Ляпни нечто подобное Тяпа, я бы сочла сказанное пошлой шуточкой, недостойной моего внимания и крайне неуместной в этот печальный момент. Но заподозрить в несвоевременной игривости простодушную Нюню было невозможно, поэтому я послушно посмотрела – и увидела прилизанного типа с расписным караваем.
– Интересно, где он берет эти хлебобулочные артефакты? – забыв про страдания, заинтересовалась Нюня. – Такую буханку в розничной сети не купишь, это явно хенд-мейд! Может, товарищ – коллекционер и собирает авторские работы из теста?
– Тогда он не отдал бы свой вчерашний каравай на съедение Райке! – возразила Тяпа.

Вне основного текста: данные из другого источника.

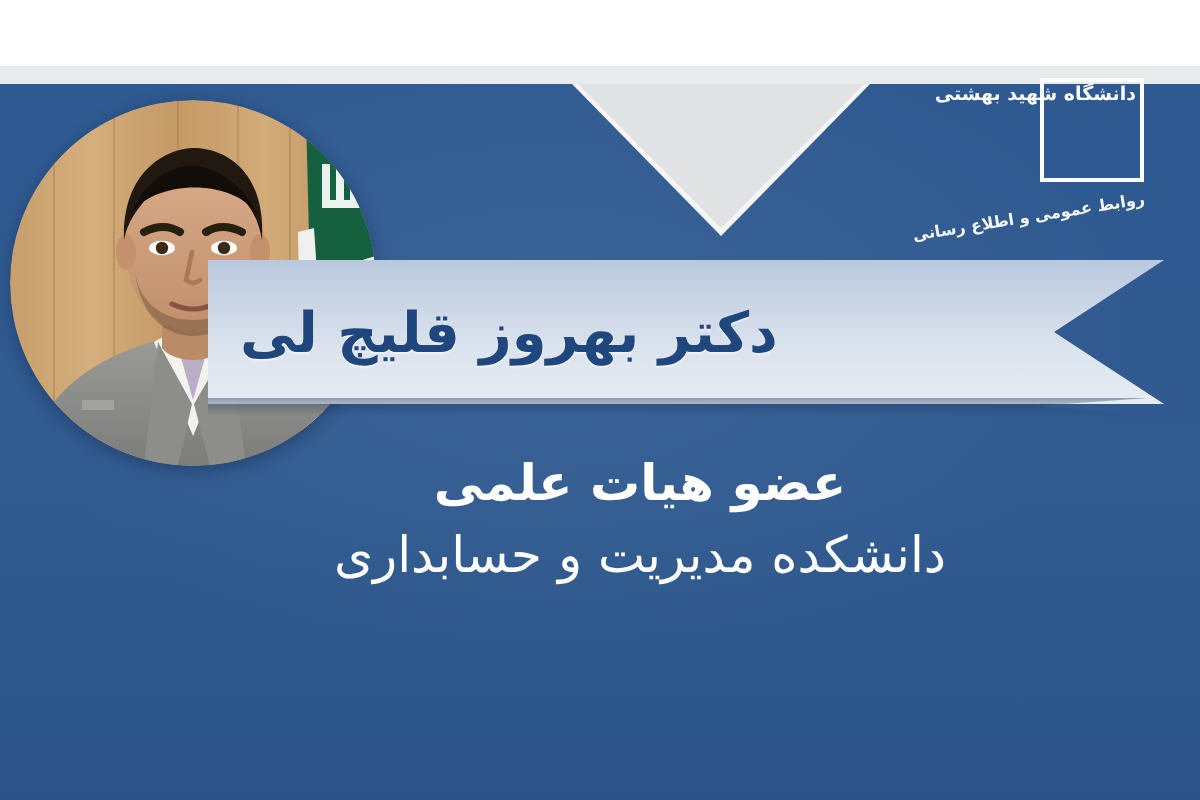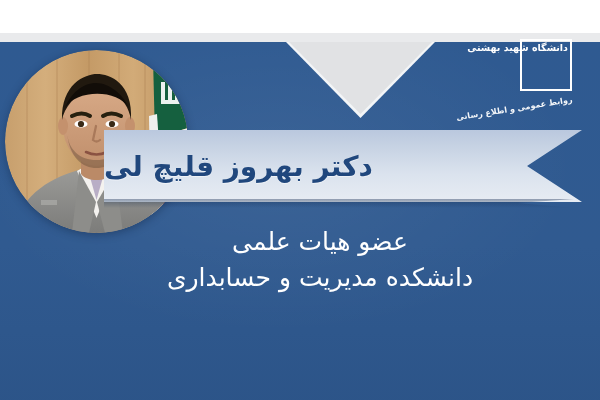--- a/index.html
+++ b/index.html
@@ -89,7 +89,7 @@
     display: flex;
     align-items: center;
     justify-content: flex-end;
-    padding-left: 0;
+    padding-left: 16px;
     box-sizing: border-box;
     color: #20477d;
     font-size: 28px;

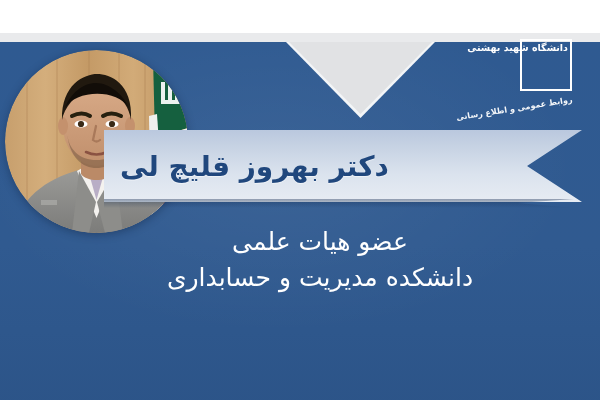--- a/index.html
+++ b/index.html
@@ -110,7 +110,7 @@
   }
   .subtitle-line-1 {
     font-size: 25px;
-    font-weight: normal;
+    font-weight: bold;
     line-height: 1.34;
     margin-bottom: 2px;
   }

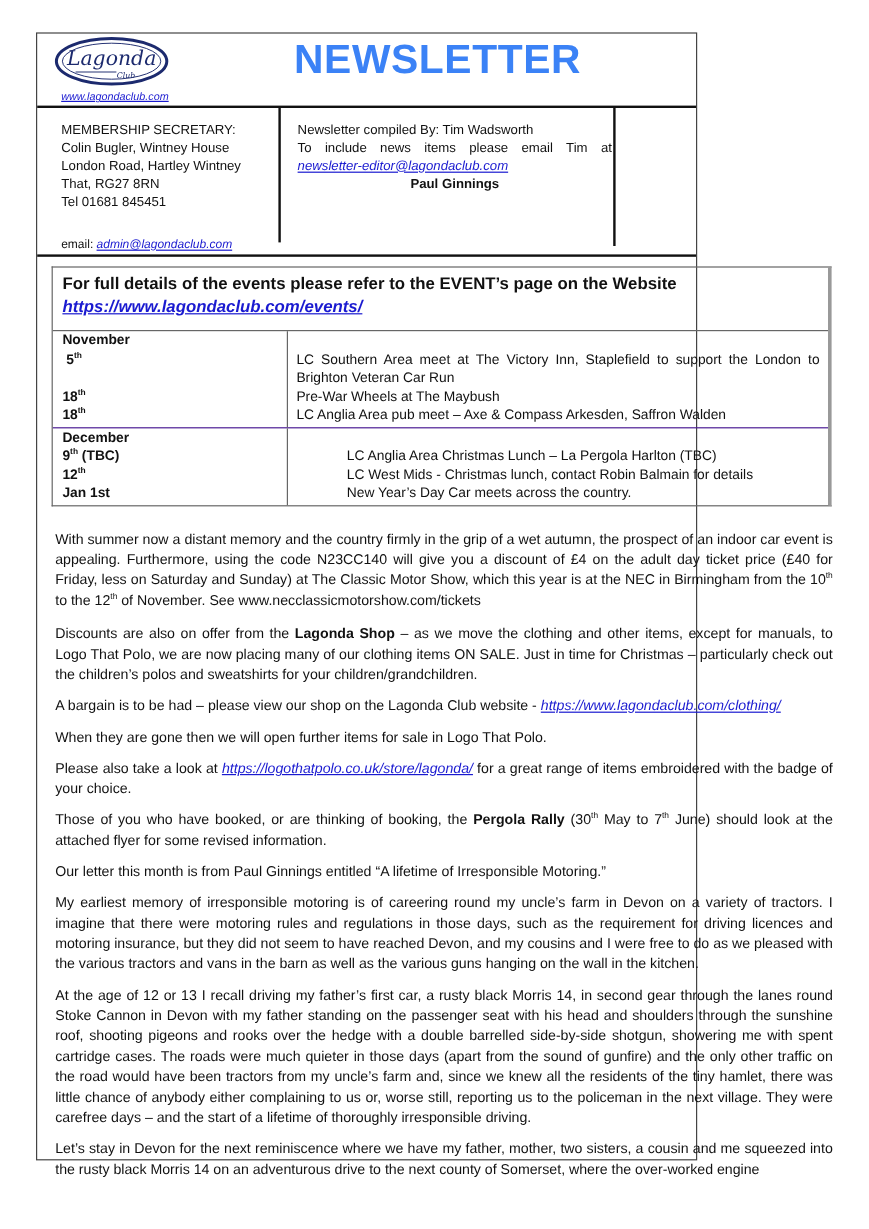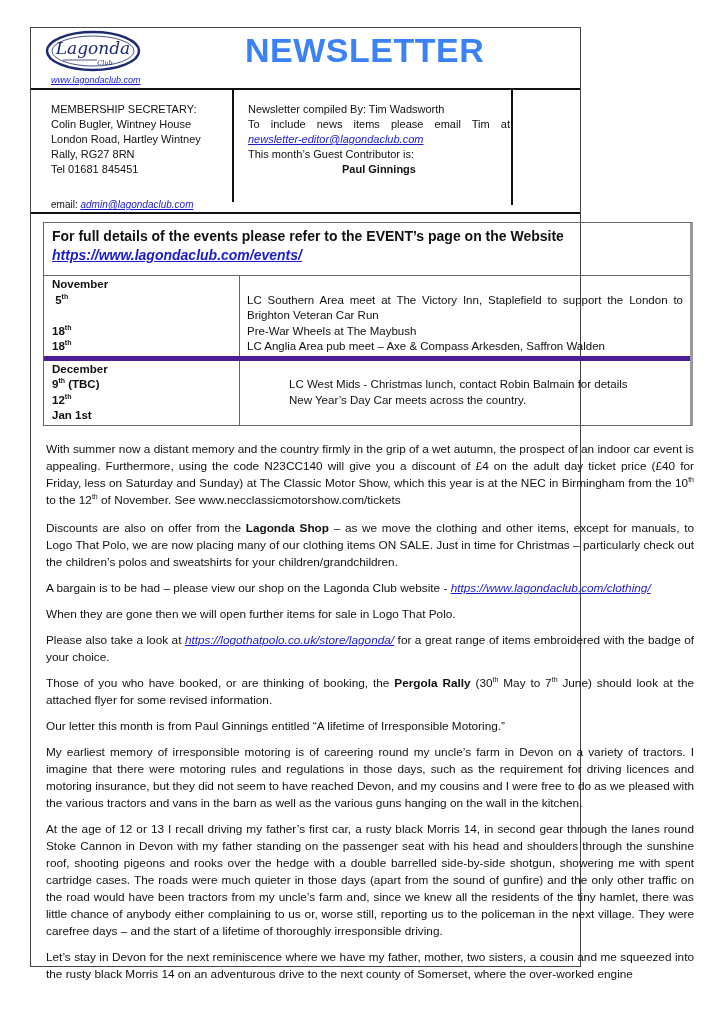--- a/index.html
+++ b/index.html
@@ -70,7 +70,7 @@
       <div>MEMBERSHIP  SECRETARY:</div>
       <div>Colin Bugler, Wintney House</div>
       <div>London Road, Hartley Wintney</div>
-      <div>Rally, RG27 8RN</div>
+      <div>That, RG27 8RN</div>
       <div>Tel 01681 845451</div>
       <div class="email">
         <span>email:</span>

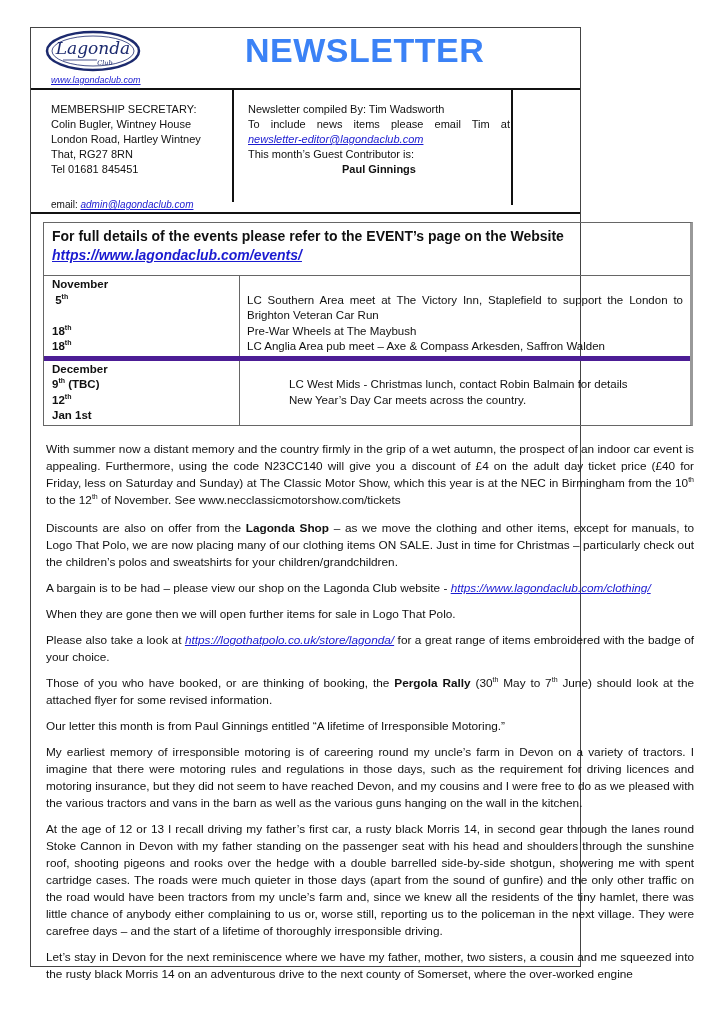--- a/index.html
+++ b/index.html
@@ -82,7 +82,6 @@
       <div>Newsletter compiled By:  Tim Wadsworth</div>
       <div class="just">To include news items please email Tim at</div>
       <div><a>newsletter-editor@lagondaclub.com</a></div>
-      <div>This month’s Guest Contributor is:</div>
       <div class="guest">Paul Ginnings</div>
     </div>
     <div class="vline2"></div>

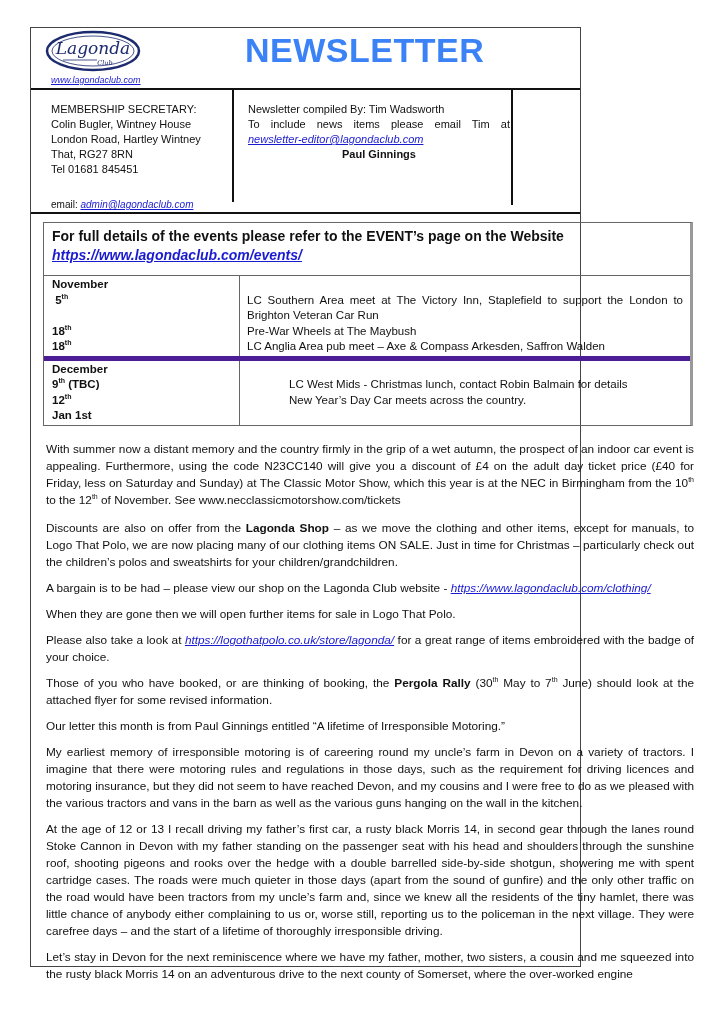--- a/index.html
+++ b/index.html
@@ -35,7 +35,7 @@
   .events-head { padding: 4px 8px 0 8px; height: 53px; border-bottom: 1px solid #666; box-sizing: border-box; }
   .events-head .lead { font-weight: bold; font-size: 14px; line-height: 19px; }
   .events-head a { font-weight: bold; font-size: 14px; line-height: 19px; }
-  .month { display: flex; border-bottom: 5px solid #4c1d95; }
+  .month { display: flex; border-bottom: 1px solid #4c1d95; }
   .month:last-child { border-bottom: none; gap: 42px; }
   .mcol-date { width: 196px; border-right: 1px solid #666; padding: 1px 8px; box-sizing: border-box;
                font-size: 11.5px; line-height: 15.5px; font-weight: bold; }

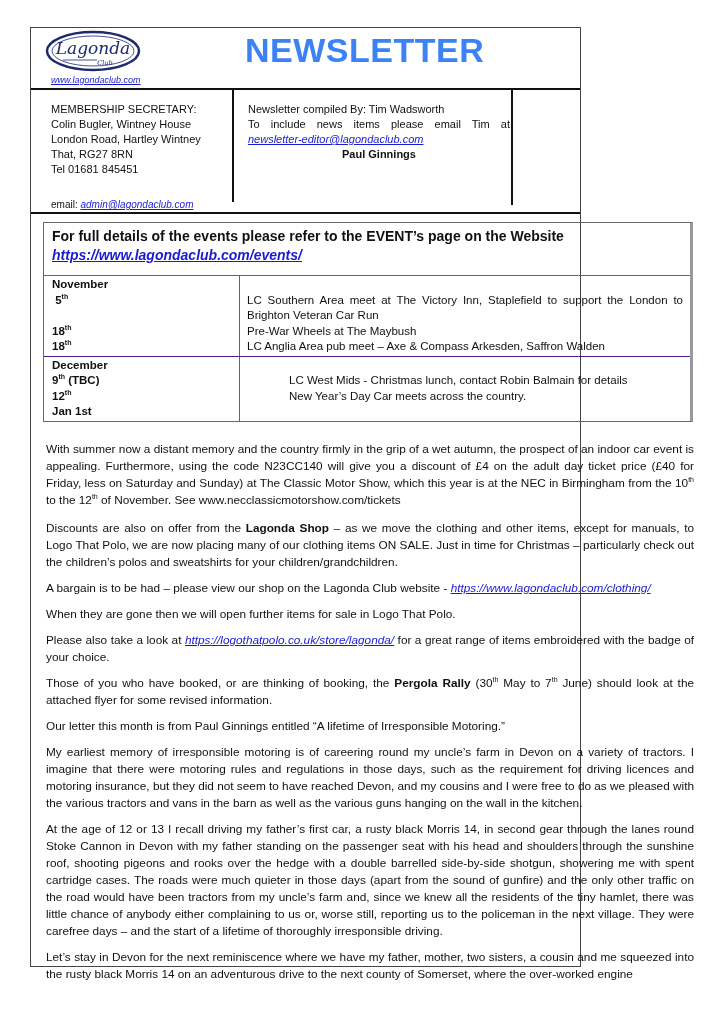--- a/index.html
+++ b/index.html
@@ -118,6 +118,7 @@
       </div>
       <div class="mcol-desc">
         <div class="row">&nbsp;</div>
+        <div class="row">LC Anglia Area Christmas Lunch – La Pergola Harlton (TBC)</div>
         <div class="row">LC West Mids - Christmas lunch, contact Robin Balmain for details</div>
         <div class="row">New Year’s Day Car meets across the country.</div>
       </div>

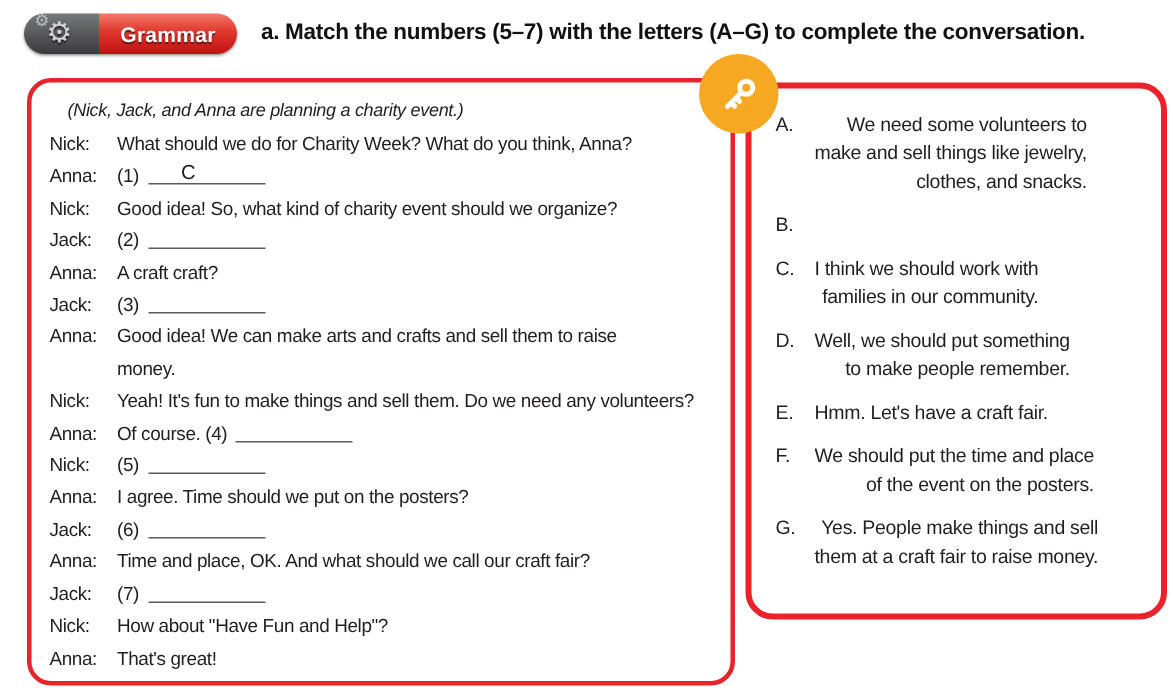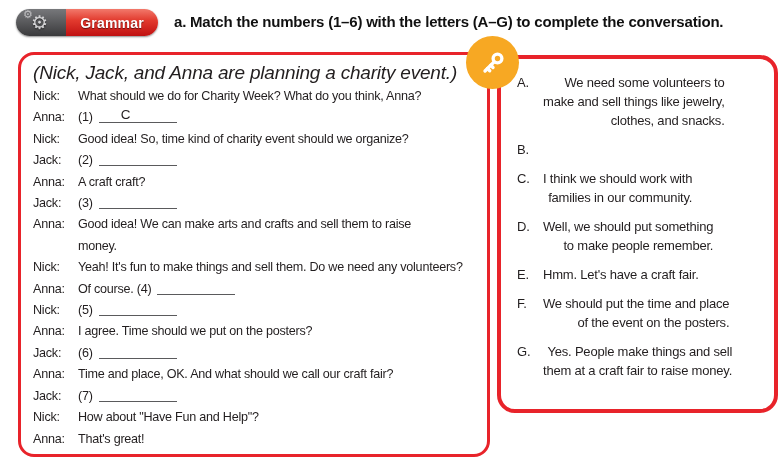--- a/index.html
+++ b/index.html
@@ -108,7 +108,7 @@
     <span class="badge-label">Grammar</span>
   </div>
 </div>
-<div class="instruction">a. Match the numbers (1–6) with the letters (A–G) to complete the conversation.</div>
+<div class="instruction">a. Match the numbers (5–7) with the letters (A–G) to complete the conversation.</div>
 
 <div class="conv-panel">
   <div class="conv-intro">(Nick, Jack, and Anna are planning a charity event.)</div>

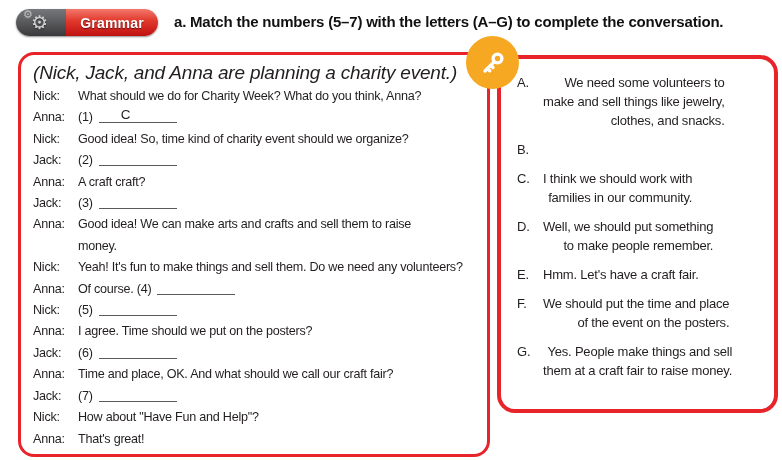--- a/index.html
+++ b/index.html
@@ -60,8 +60,8 @@
     padding:8px 6px 4px 12px;overflow:hidden;z-index:1;
   }
   .conv-intro{
-    font-style:italic;font-size:19px;letter-spacing:-0.2px;
-    line-height:20px;margin:0 0 3px 0;
+    font-style:italic;font-size:12px;letter-spacing:-0.2px;
+    line-height:20px;margin:0 0 3px 12px;
   }
   .dlg-row{
     display:flex;line-height:21.4px;font-size:12.6px;

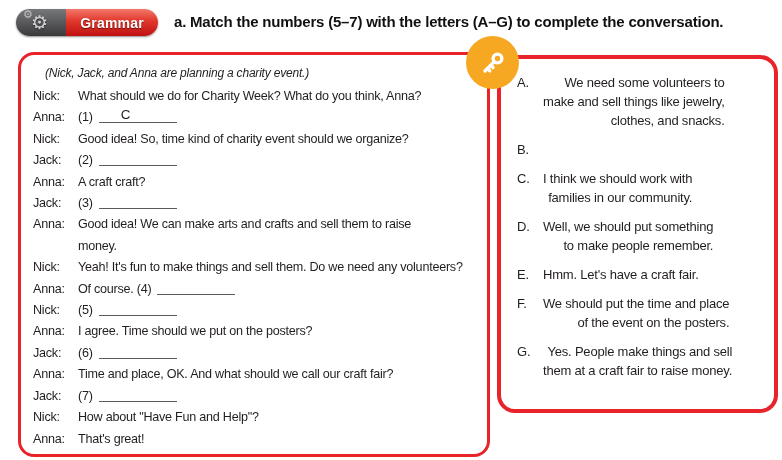--- a/index.html
+++ b/index.html
@@ -128,7 +128,7 @@
 
       <div class="dlg-row">
         <span class="dlg-speaker">Nick:</span>
-        <span class="dlg-text">Good idea! So, time kind of charity event should we organize?</span>
+        <span class="dlg-text">Good idea! So, what kind of charity event should we organize?</span>
 
       </div>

Тут я ойкнула и подпрыгнула, словно гладкий гранитный парапет подо мной неожиданно пророс колючкой. Это же вчерашний мужик с караваем! Один из последних людей, видевших мою погибшую подругу живой!
– И не только видевших, – напомнила Тяпа. – С этим коллекционером караваев Раиса вчера вечером пообщалась очень тесно. И не к нему ли она потом убежала снова, так сказать, для продолжения банкета?
Банкет и каравай ассоциировались крепко-накрепко. Я мгновенно решила, что непременно должна поговорить со вчерашним Райкиным кавалером, чтобы выяснить, когда и при каких обстоятельствах они расстались. Вот и нашлась отправная точка для расследования зловещей истории о безвременной смерти моей дорогой и любимой подруги!
– За ним! – скомандовала Тяпа.
Парень с караваем садился в такси. Я успела услышать, как он сказал водителю:
– В аэропорт, живо, я опаздываю! – и яростно засемафорила другому наемному экипажу.
– Куда спешишь, красавица? – лениво поинтересовался водитель.
– Надо же, второй комплимент за полчаса! – шепнула мне польщенная Тяпа. – Утро нельзя назвать совсем уж скверным!
– В аэропорт, живо, я опаздываю! – не отвлекаясь на всякую ерунду, озабоченно повторила я.
– Чертовы р-р-раздолбаи!
Сеня Васильчук потянулся к подносу и ухватил сухую баранку так, словно это было не мирное хлебобулочное изделие, а ручной снаряд для прицельного броска в лобовую броню вражеского танка. Впрочем, позавчерашняя баранка была немногим мягче камня. Вздумай Сеня запулить ее в голубую даль, в небе над аэропортом стало бы на один самолет меньше. Баранка была страшно твердой, а Сеня очень сильным и жутко злым.